Data shown:
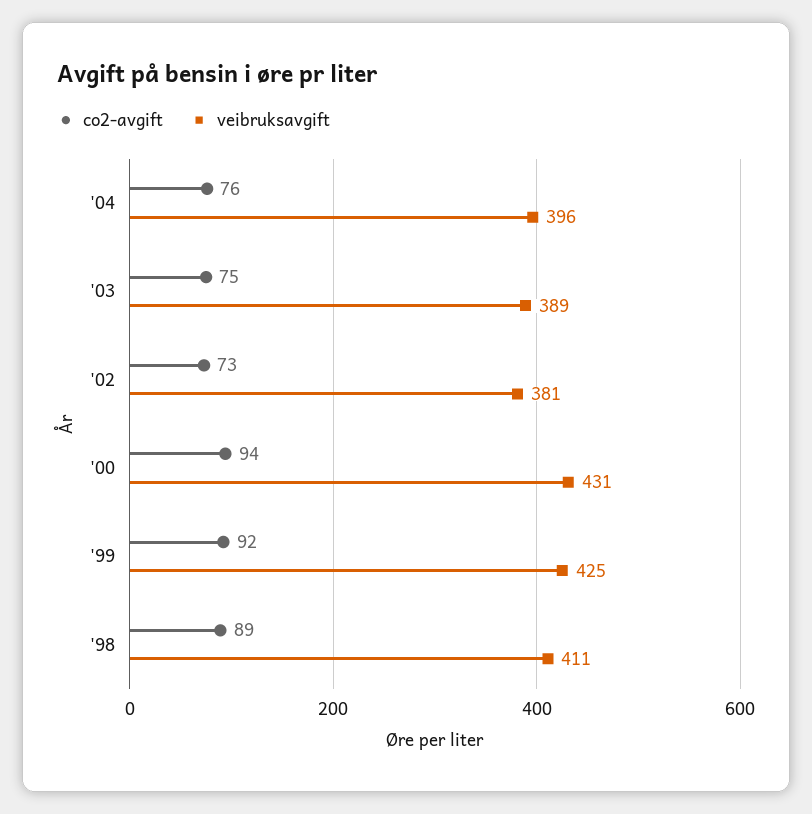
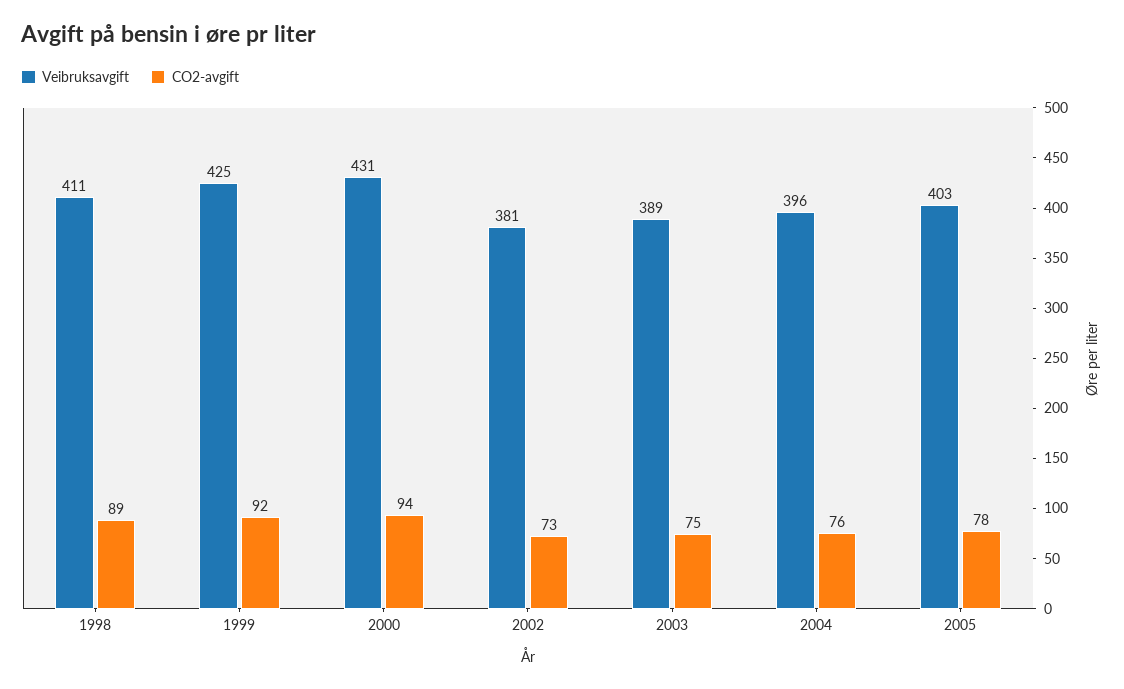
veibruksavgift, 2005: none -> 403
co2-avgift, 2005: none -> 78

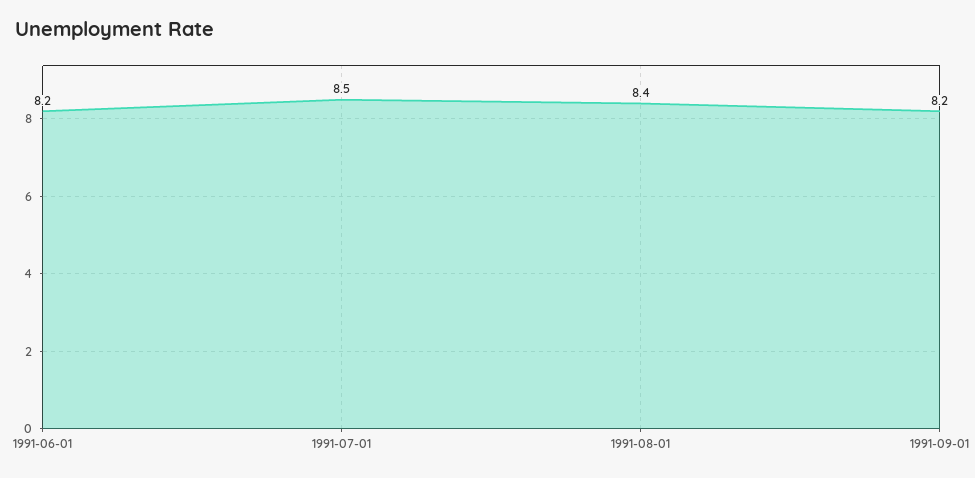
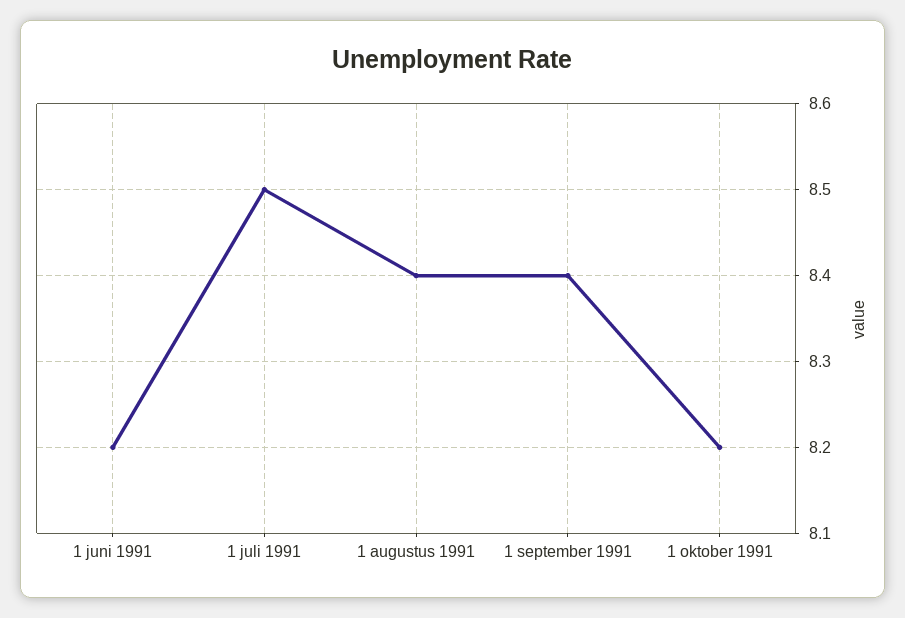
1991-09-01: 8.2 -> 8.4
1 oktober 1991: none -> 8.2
--
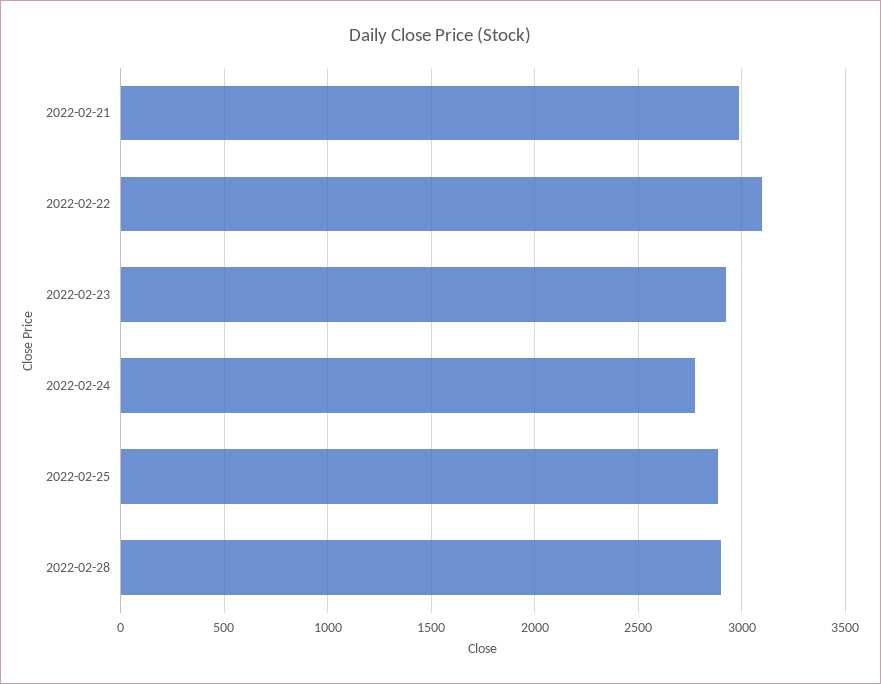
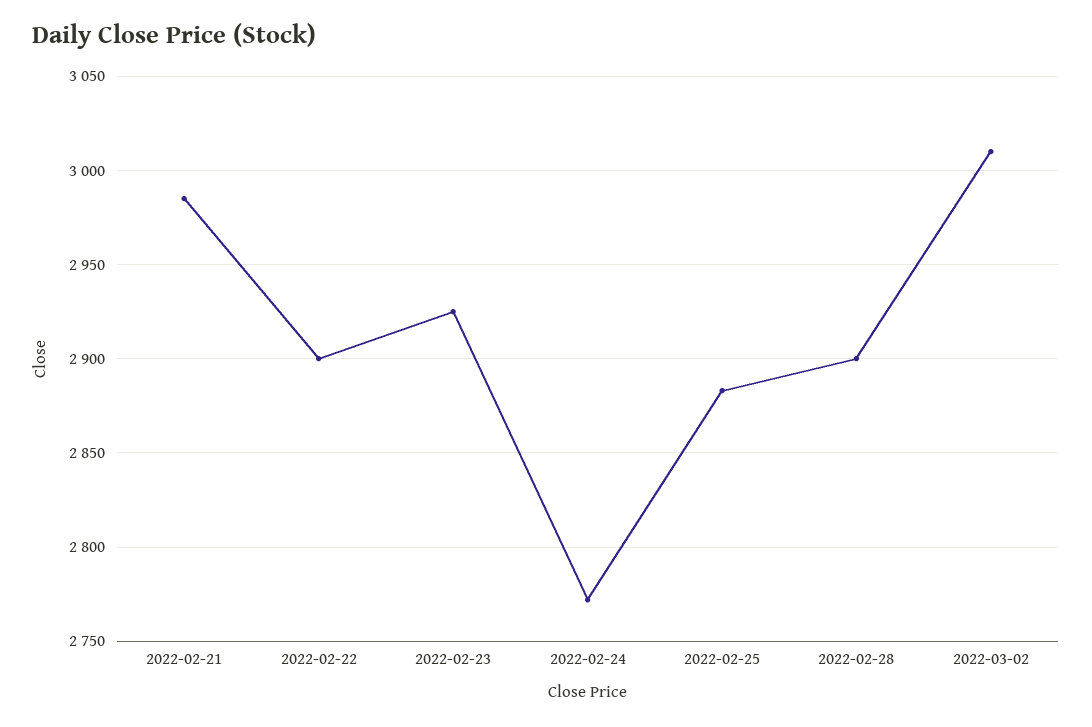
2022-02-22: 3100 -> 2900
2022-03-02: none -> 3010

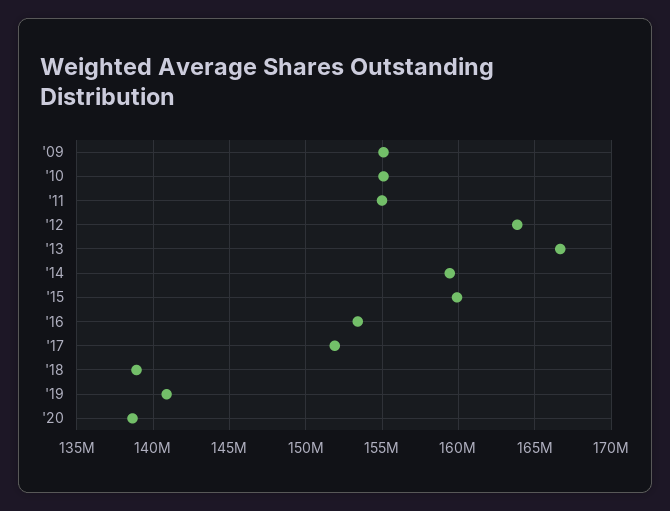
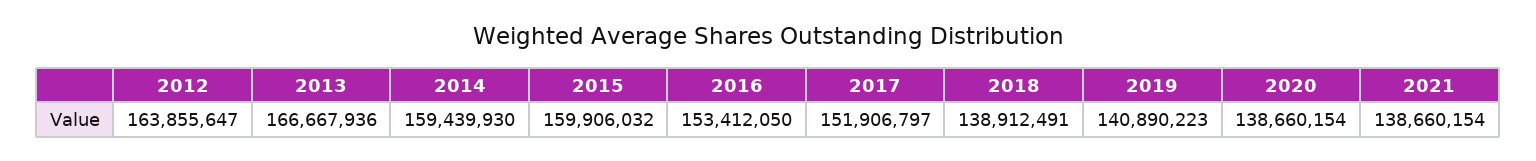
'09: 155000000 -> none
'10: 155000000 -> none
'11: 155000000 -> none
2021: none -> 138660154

Work request: Copy out every line from the data above in which the word "none" occurs.

Solution below:
veibruksavgift, 2005: none -> 403
co2-avgift, 2005: none -> 78
1 oktober 1991: none -> 8.2
2022-03-02: none -> 3010
'09: 155000000 -> none
'10: 155000000 -> none
'11: 155000000 -> none
2021: none -> 138660154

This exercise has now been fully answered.